South Korean retail giant Emart is slimming down operations by closing unprofitable stores, including 18 Boots branches.
A response to weak earnings
The company logged KRW161bn in operating profit during the first three quarters, down by 60% from previous year. Whilst its hypermarkets and supermarkets are showing signs of recovery with improved same-store sales growth, specialty stores posted KRW63bn operating loss.
To turn around the business, the company is carrying out an aggressive restructuring program as previously announced.
Up to date, the company closed 40 stores this year, including 18 out of its 33 Boots health & beauty stores. Emart opened Boots in Korea in 2017 to challenge Korea's number one H&B brand Olive Young by CJ Group, but ended up downscaling due to deteriorating profits.
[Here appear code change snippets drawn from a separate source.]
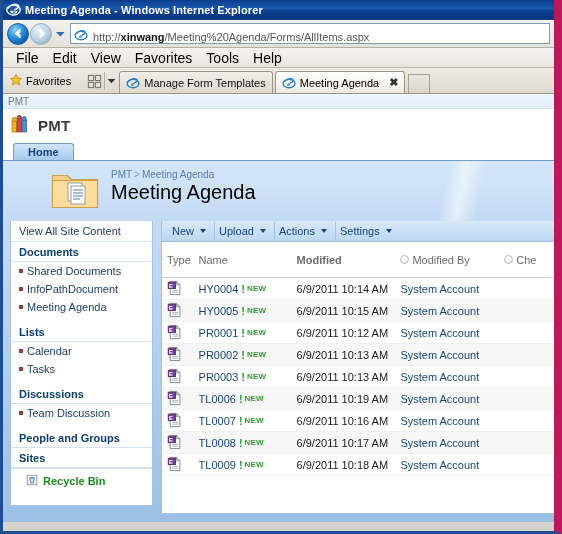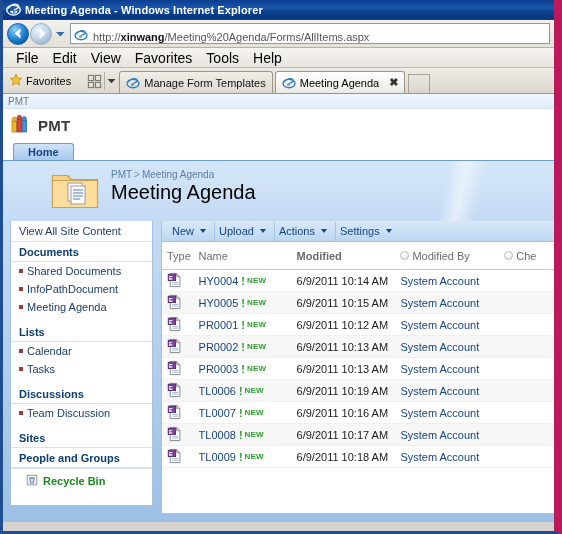--- a/index.html
+++ b/index.html
@@ -329,21 +329,21 @@
     width: 0; height: 0;
     border-left: 3px solid transparent;
     border-right: 3px solid transparent;
     border-top: 4px solid #17457f;
   }
   .tb-fill { flex: 1 1 auto; height: 100%; }
 
   
   .lv-head {
     display: flex; align-items: center;
-    height: 28px;
+    height: 36px;
     border-bottom: 1px solid #c9c9c9;
     background: #ffffff;
     padding-left: 5px;
   }
   .lv-head .ch {
     font-size: 11px; color: #6c6c6c;
     display: flex; align-items: center;
     white-space: nowrap; overflow: hidden;
   }
   .lv-head .filt {
@@ -546,22 +546,22 @@
 
         <div class="ql-header">Lists</div>
         <div class="ql-item">Calendar</div>
         <div class="ql-item">Tasks</div>
         <div class="ql-gap"></div>
 
         <div class="ql-header">Discussions</div>
         <div class="ql-item">Team Discussion</div>
         <div class="ql-gap"></div>
 
+        <div class="ql-header">People and Groups</div>
         <div class="ql-header">Sites</div>
-        <div class="ql-header">People and Groups</div>
 
         <div class="ql-recycle">
           <span>
             <svg width="14" height="14" viewBox="0 0 16 16">
               <rect x="2.5" y="2.5" width="11" height="11" fill="#f2f2f2" stroke="#8f8f8f" stroke-width="1"></rect>
               <path d="M5.6 5.6 h4.8 l-0.7 6 h-3.4 z" fill="#c9d9ec" stroke="#5b7fa8" stroke-width="0.9"></path>
               <line x1="4.9" y1="5.6" x2="11.1" y2="5.6" stroke="#5b7fa8" stroke-width="1"></line>
             </svg>
           </span>
           <span class="rb-lbl">Recycle Bin</span>

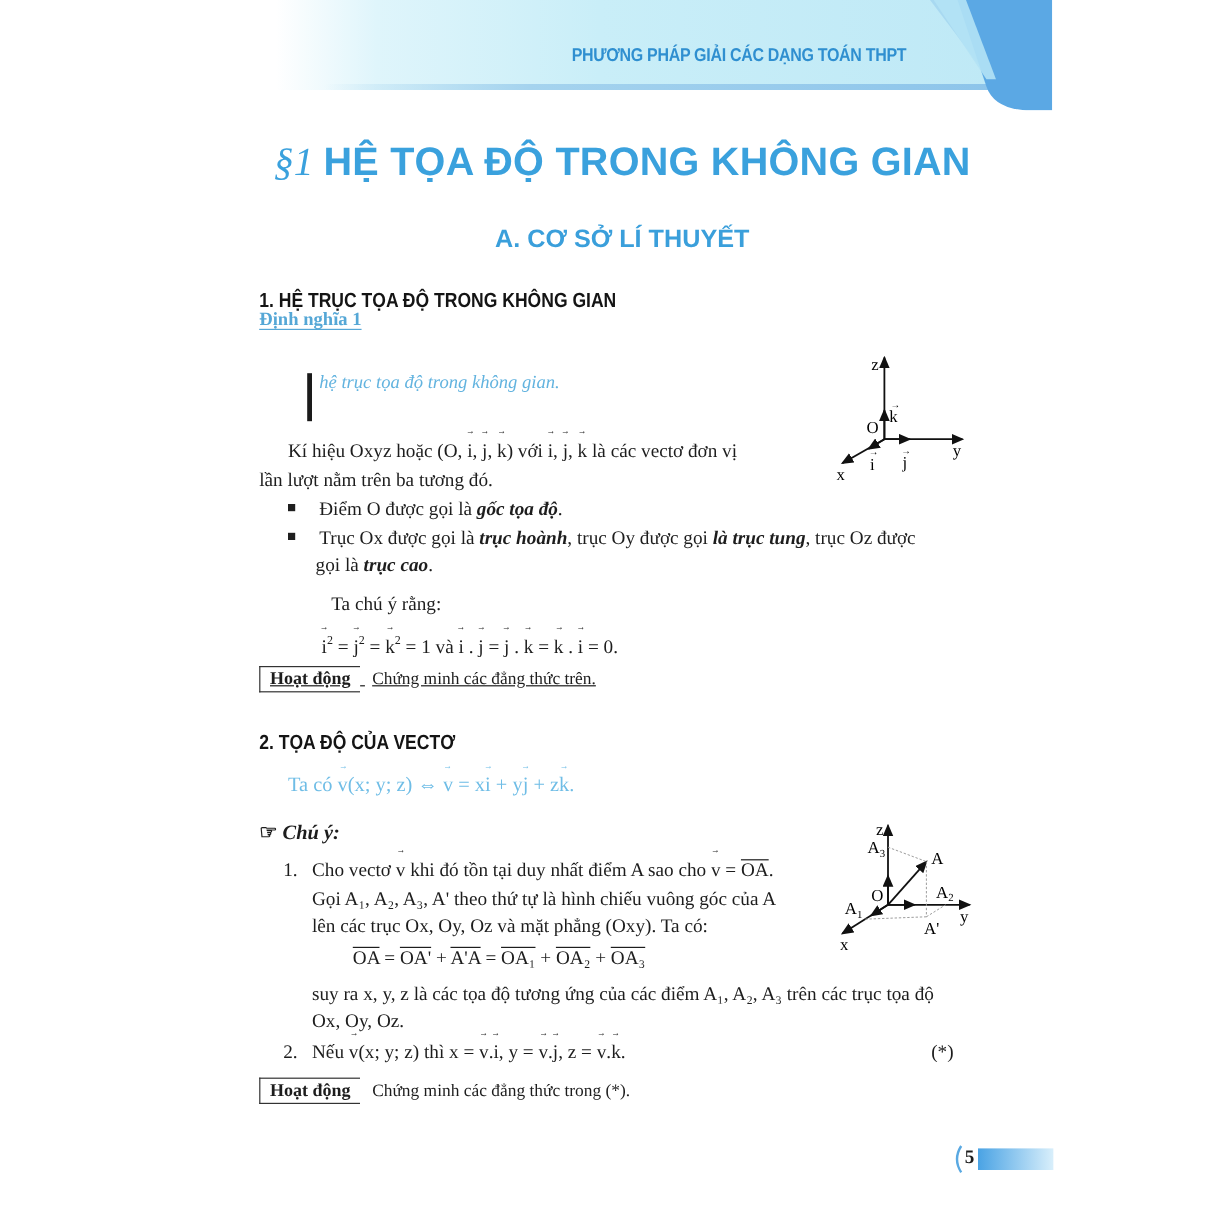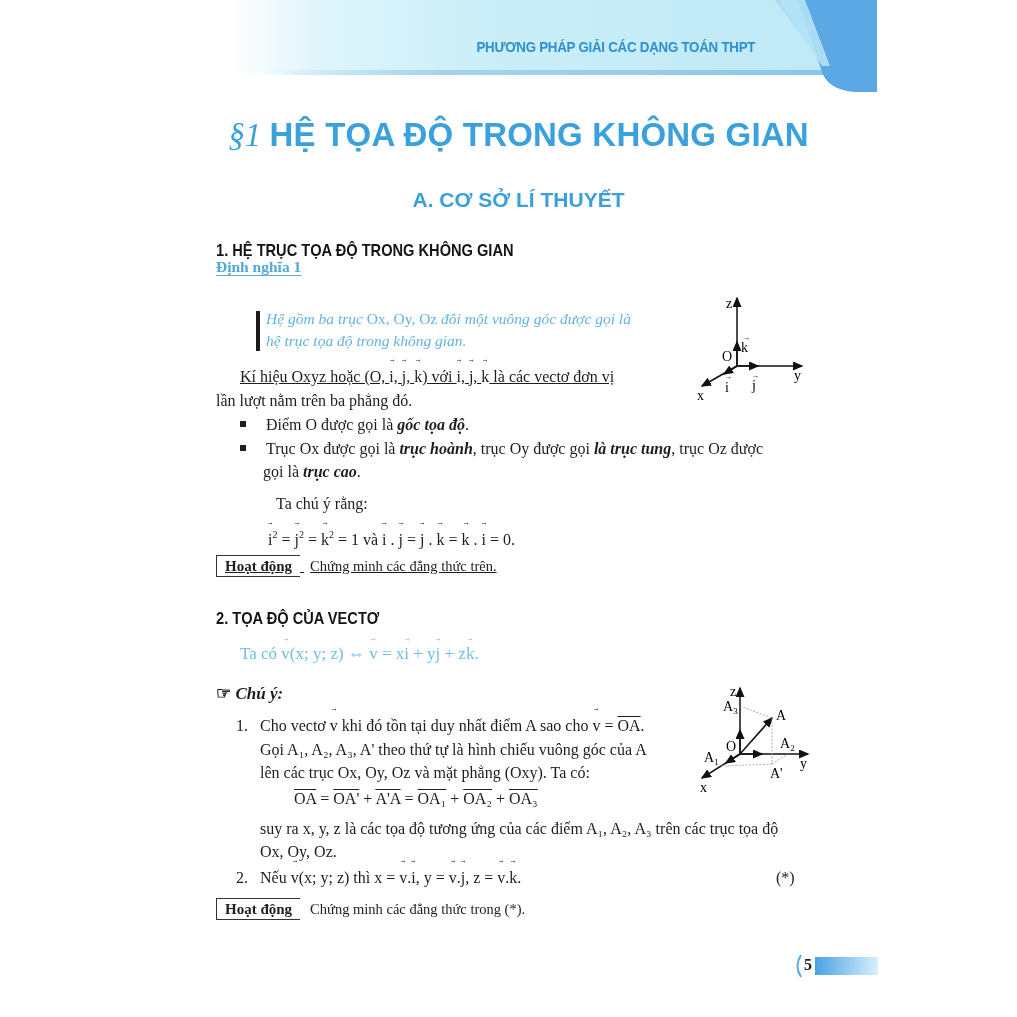--- a/index.html
+++ b/index.html
@@ -71,21 +71,20 @@
 
 <div class="abs chapter-title">
   <span class="sym">§1</span><span>HỆ TỌA ĐỘ TRONG KHÔNG GIAN</span>
 </div>
 <div class="abs section-a">A. CƠ SỞ LÍ THUYẾT</div>
 
 <div class="abs h2" style="top:241px;">1. HỆ TRỤC TỌA ĐỘ TRONG KHÔNG GIAN</div>
 <div class="abs def-label">Định nghĩa 1</div>
 <div class="abs def-bar"></div>
 <div class="abs def-text">
-  <div><span>Hệ gồm ba trục </span><span class="up">Ox, Oy, Oz</span><span> đôi một vuông góc được gọi là</span></div>
   <div>hệ trục tọa độ trong không gian.</div>
 </div>
 
 <div class="abs diagram" style="left:690px; top:288px;">
   <svg width="130" height="120" viewBox="0 0 130 120">
     <defs>
       <marker id="ar" markerWidth="8" markerHeight="8" refX="6" refY="3" orient="auto">
           <path d="M0,0 L7,3 L0,6 Z" fill="#111"></path>
         </marker>
     </defs>
@@ -101,24 +100,24 @@
     <text x="104" y="92" font-size="14">y</text>
     <text x="7" y="112" font-size="14">x</text>
     <text x="35" y="104" font-size="14">i</text>
     <text x="62" y="102" font-size="14">j</text>
     <text x="52" y="52" font-size="8">→</text>
     <text x="34" y="91" font-size="8">→</text>
     <text x="61" y="90" font-size="8">→</text>
   </svg>
 </div>
 
-<div class="abs p" style="left:240px; top:365px;text-decoration:underline;">
+<div class="abs p" style="left:240px; top:365px;">
   <span>Kí hiệu Oxyz hoặc (O, </span><span class="vec">i</span>, <span class="vec">j</span>, <span class="vec">k</span><span>) với </span><span class="vec">i</span>, <span class="vec">j</span>, <span class="vec">k</span><span> là các vectơ đơn vị</span>
 </div>
-<div class="abs p" style="left:216px; top:389px;">lần lượt nằm trên ba phẳng đó.</div>
+<div class="abs p" style="left:216px; top:389px;">lần lượt nằm trên ba tương đó.</div>
 
 <div class="abs p" style="left:240px; top:413px;">
   <span class="bullet"></span><span>Điểm O được gọi là </span><span class="bi">gốc tọa độ</span><span>.</span>
 </div>
 <div class="abs p" style="left:240px; top:437px;">
   <span class="bullet"></span><span>Trục Ox được gọi là </span><span class="bi">trục hoành</span><span>, trục Oy được gọi </span><span class="bi">là trục tung</span><span>, trục Oz được</span>
 </div>
 <div class="abs p" style="left:263px; top:460px;">
   <span>gọi là </span><span class="bi">trục cao</span><span>.</span>
 </div>

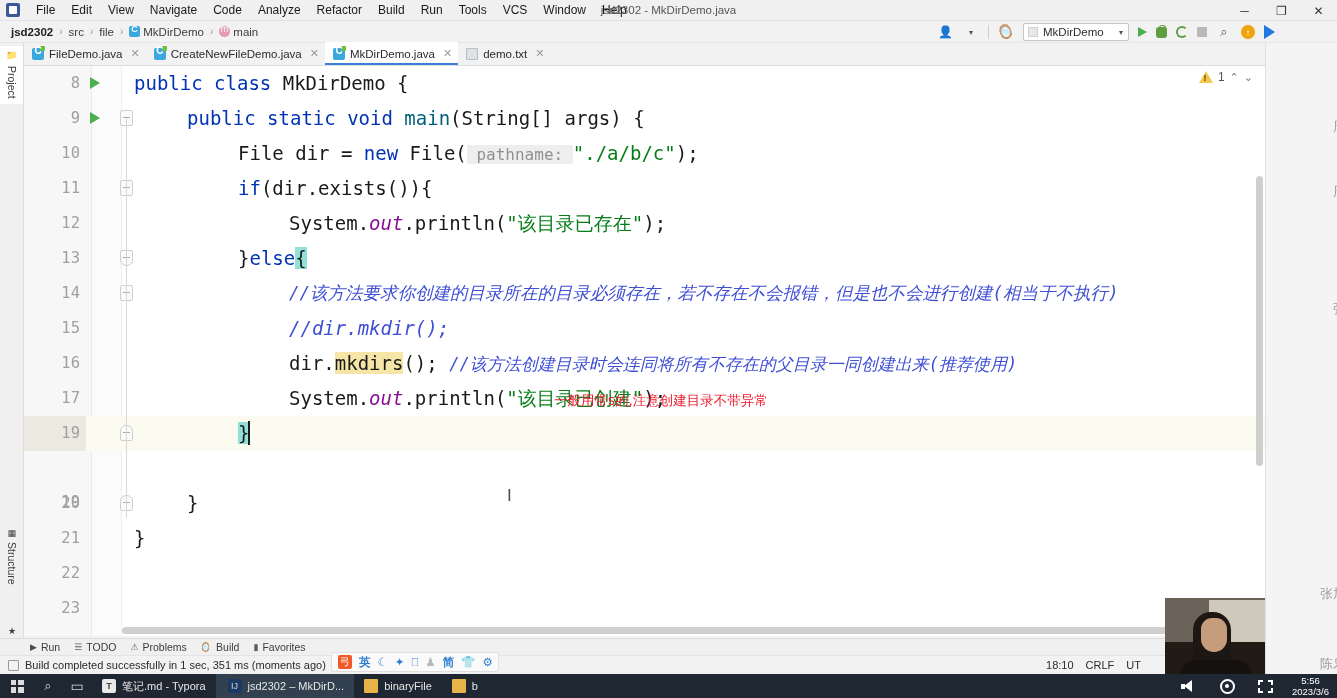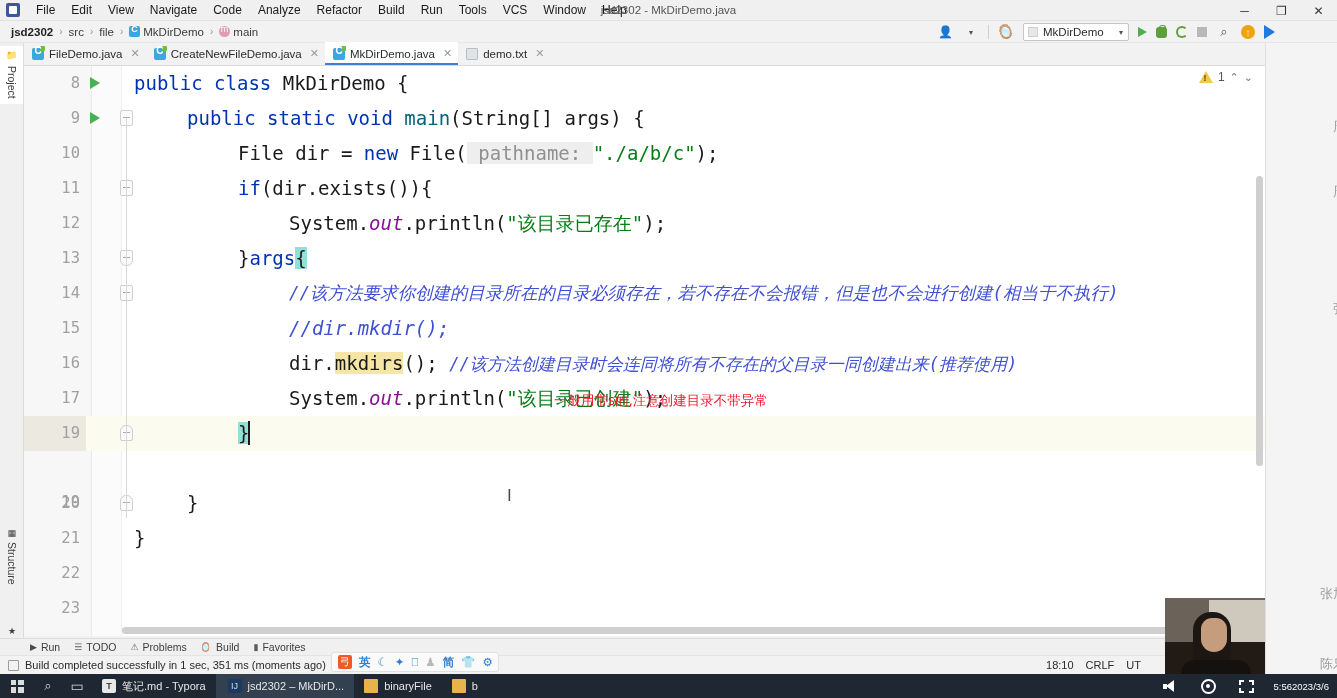--- a/index.html
+++ b/index.html
@@ -147,21 +147,21 @@
     position:absolute; left:110px; top:0; height:35px; line-height:35px;
     font-family:"DejaVu Sans Mono", monospace; font-size:19px;
     white-space:pre; color:#1a1a1a; letter-spacing:0px;
   }
   .kw { color:#0033b3; font-weight:normal; }
   .cls { color:#1a1a1a; }
   .mth { color:#00627a; }
   .str { color:#067d17; }
   .fld { color:#871094; font-style:italic; }
   .cmt { color:#3f4fd4; font-style:italic; }
-  .hint { background:#eeeeee; color:#909090; font-size:19px; }
+  .hint { background:#eeeeee; color:#909090; font-size:16px; }
   .brace-hi { background:#93e0d8; }
   .usage-hi { background:#f5e6a8; }
   .caret {
     display:inline-block; width:1.5px; height:24px; background:#1a1a1a;
     vertical-align:-5px; margin-left:-1px;
   }
   .redtext {
     position:absolute; color:#ee1b2e; font-size:13.5px;
     font-family:"DejaVu Sans", sans-serif; white-space:nowrap;
   }
@@ -252,21 +252,21 @@
     display:flex; align-items:center; gap:6px; height:24px; padding:0 10px;
     font-size:11px; color:#e6e6e6; white-space:nowrap;
   }
   .tbapp.active { background:#32404f;padding-left:12px; }
   .ta-ico { width:14px;height:14px;border-radius:2px;flex:none;display:flex;align-items:center;justify-content:center;font-size:9px;color:#fff;}
   .ta-ico.typora { background:#e9e9e9; color:#444; font-weight:bold; }
   .ta-ico.idea { background:#1b3a63; color:#d9d9d9; }
   .ta-ico.folder { background:#e8b44a; border-radius:1px; }
   .tb-right { position:absolute; right:0; height:24px; display:flex; align-items:center; gap:0; }
   .tri { width:38px; display:flex; align-items:center; justify-content:center; color:#ffffff; }
-  .clock-wrap { display:flex; flex-direction:row; align-items:center; justify-content:center;
+  .clock-wrap { display:flex; flex-direction:column; align-items:center; justify-content:center;
                 font-size:9.5px; color:#ffffff; line-height:11px; padding:0 8px; }
   .spk { position:relative; width:16px; height:13px; }
   .spk::before{content:"";position:absolute;left:0;top:4px;width:4px;height:5px;background:#fff;}
   .spk::after{content:"";position:absolute;left:3px;top:0;border-top:6.5px solid transparent;border-bottom:6.5px solid transparent;border-right:8px solid #fff;}
   .gear { width:15px;height:15px;border-radius:50%;border:2.2px solid #fff; position:relative; }
   .gear::after{content:"";position:absolute;left:3.3px;top:3.3px;width:4px;height:4px;border-radius:50%;background:#fff;}
   .expand { width:15px;height:13px; position:relative; }
   .expand i{position:absolute;width:5px;height:5px;border:2px solid #fff;}
   .expand i:nth-child(1){left:0;top:0;border-right:none;border-bottom:none;}
   .expand i:nth-child(2){right:0;top:0;border-left:none;border-bottom:none;}
@@ -411,21 +411,21 @@
       </div>
 
       <div class="cline" style="top:140px;">
         <span class="lno">12</span>
         <span class="ctext" style="left:265px;">System.<span class="fld">out</span>.println(<span class="str">"该目录已存在"</span>);</span>
       </div>
 
       <div class="cline" style="top:175px;">
         <span class="lno">13</span>
         <span class="foldmark" style="border-radius:2px 2px 6px 6px;"></span>
-        <span class="ctext" style="left:214px;">}<span class="kw">args</span><span class="brace-hi">{</span></span>
+        <span class="ctext" style="left:214px;">}<span class="kw">else</span><span class="brace-hi">{</span></span>
       </div>
 
       <div class="cline" style="top:210px;">
         <span class="lno">14</span>
         <span class="foldmark"></span>
         <span class="ctext cmt" style="left:265px;font-size:17.5px;">//该方法要求你创建的目录所在的目录必须存在，若不存在不会报错，但是也不会进行创建(相当于不执行)</span>
       </div>
 
       <div class="cline" style="top:245px;">
         <span class="lno">15</span>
It also closed the Pangyo branch of its technology-retailing chain Electro Mart and is now looking at trimming down its Pierrot Shopping network.
Focusing more online
The downscaling is largely attributable to the country’s gloomy retail market. The weakening domestic consumption, rise of ecommerce, increase of the country’s minimum wage and statutory 52-hour workweek force Emart and its competitors to come up with a whole new strategy to survive in the future.
It is expected that Emart will accelerate its business transformation by rationalising further its store networks and focusing much more on the online sector, SSG.com, to drive the business forward.